Web interface edit records
┌──

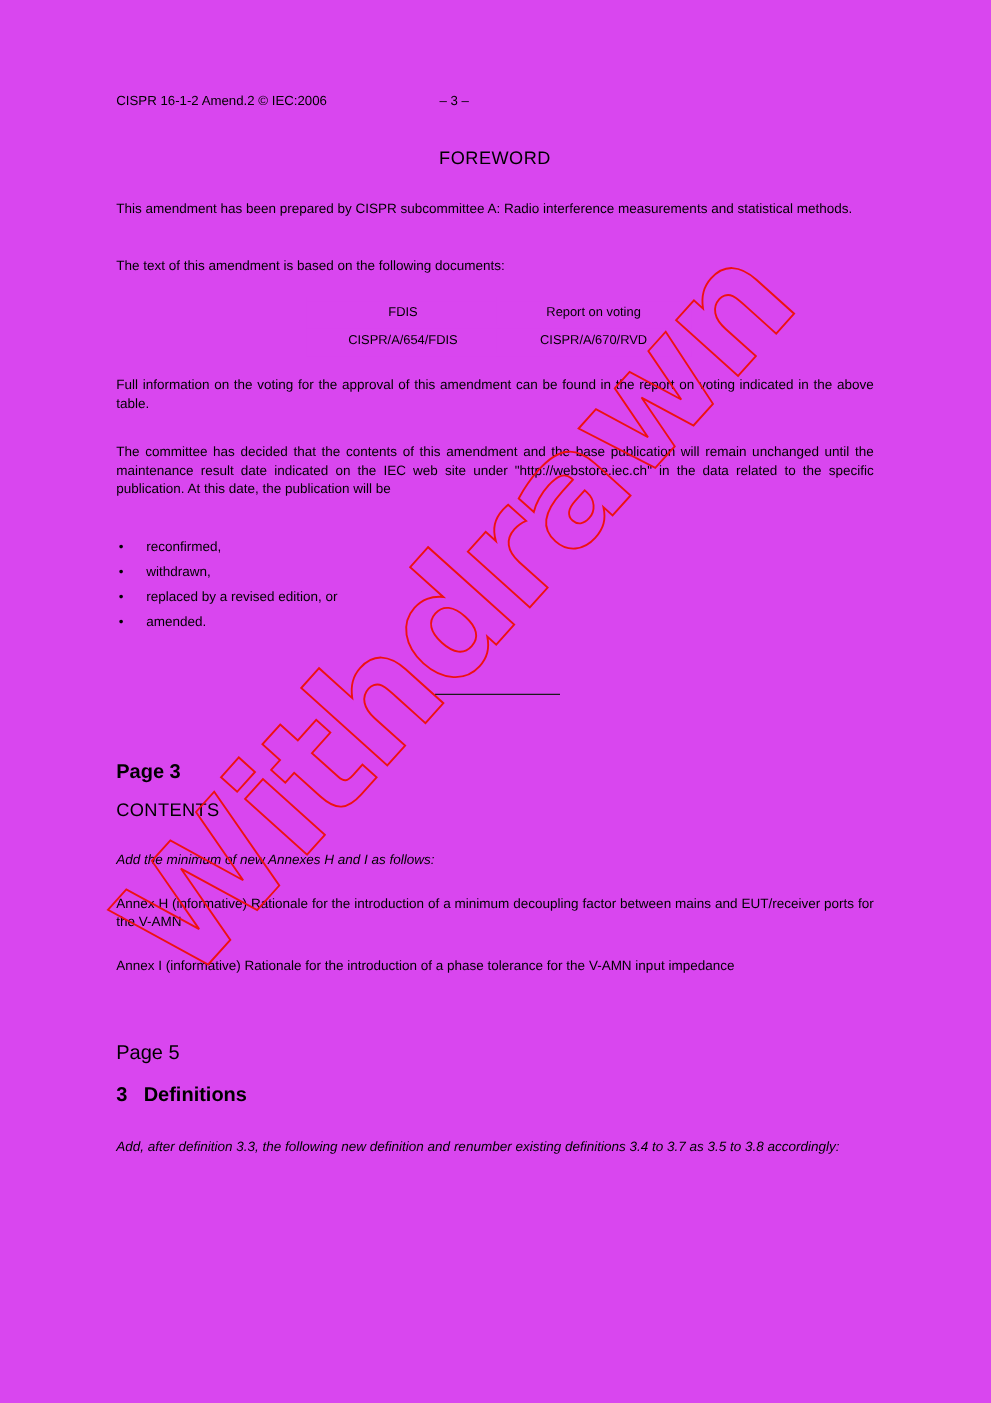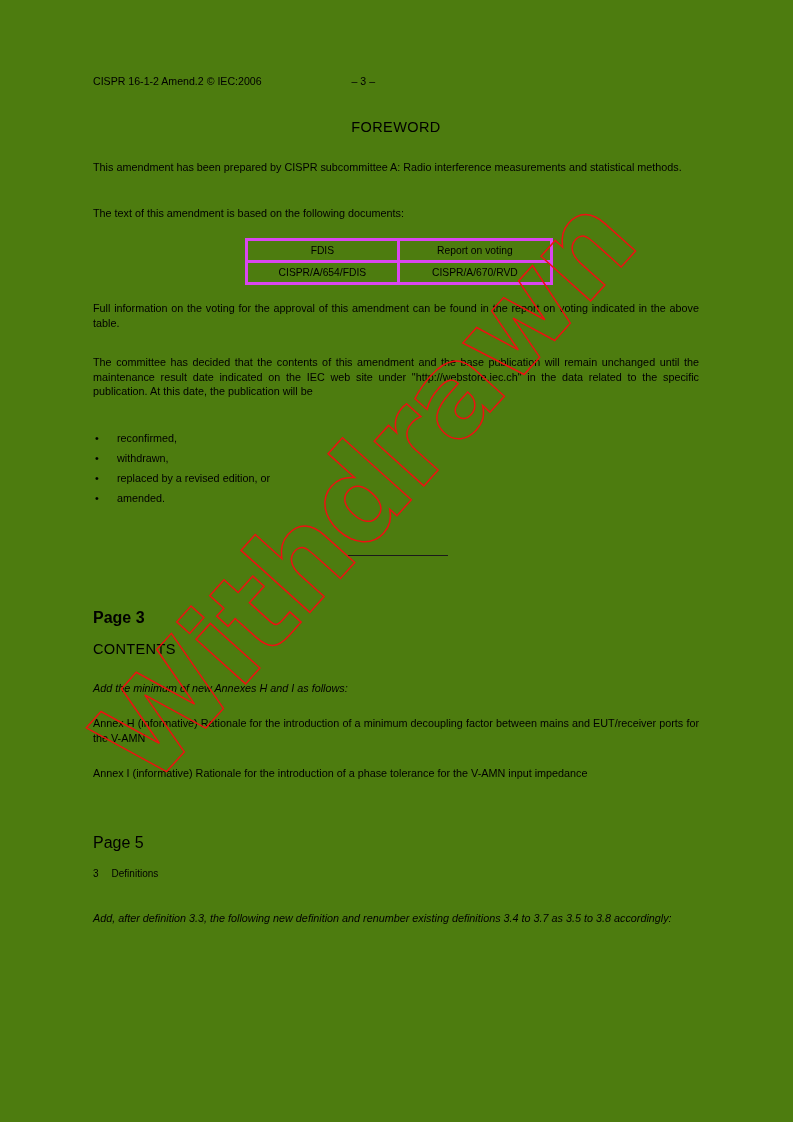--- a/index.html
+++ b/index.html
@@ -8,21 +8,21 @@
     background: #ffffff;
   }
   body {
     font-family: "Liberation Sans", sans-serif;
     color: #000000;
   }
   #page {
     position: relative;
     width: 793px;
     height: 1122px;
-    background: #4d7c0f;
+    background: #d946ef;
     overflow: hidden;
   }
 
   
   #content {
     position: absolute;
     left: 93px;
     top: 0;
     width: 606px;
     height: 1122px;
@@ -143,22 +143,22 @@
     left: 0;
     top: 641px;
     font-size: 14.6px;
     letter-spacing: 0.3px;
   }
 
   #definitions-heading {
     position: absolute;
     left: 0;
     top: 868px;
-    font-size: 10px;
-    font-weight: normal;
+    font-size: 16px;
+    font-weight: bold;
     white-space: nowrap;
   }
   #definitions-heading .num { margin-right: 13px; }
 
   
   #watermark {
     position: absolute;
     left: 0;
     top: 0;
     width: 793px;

└──

- **Work required**:
Search the records for the word "background" and copy every line where it occurs.

- **Task response**:
     background: #ffffff;
-    background: #4d7c0f;
+    background: #d946ef;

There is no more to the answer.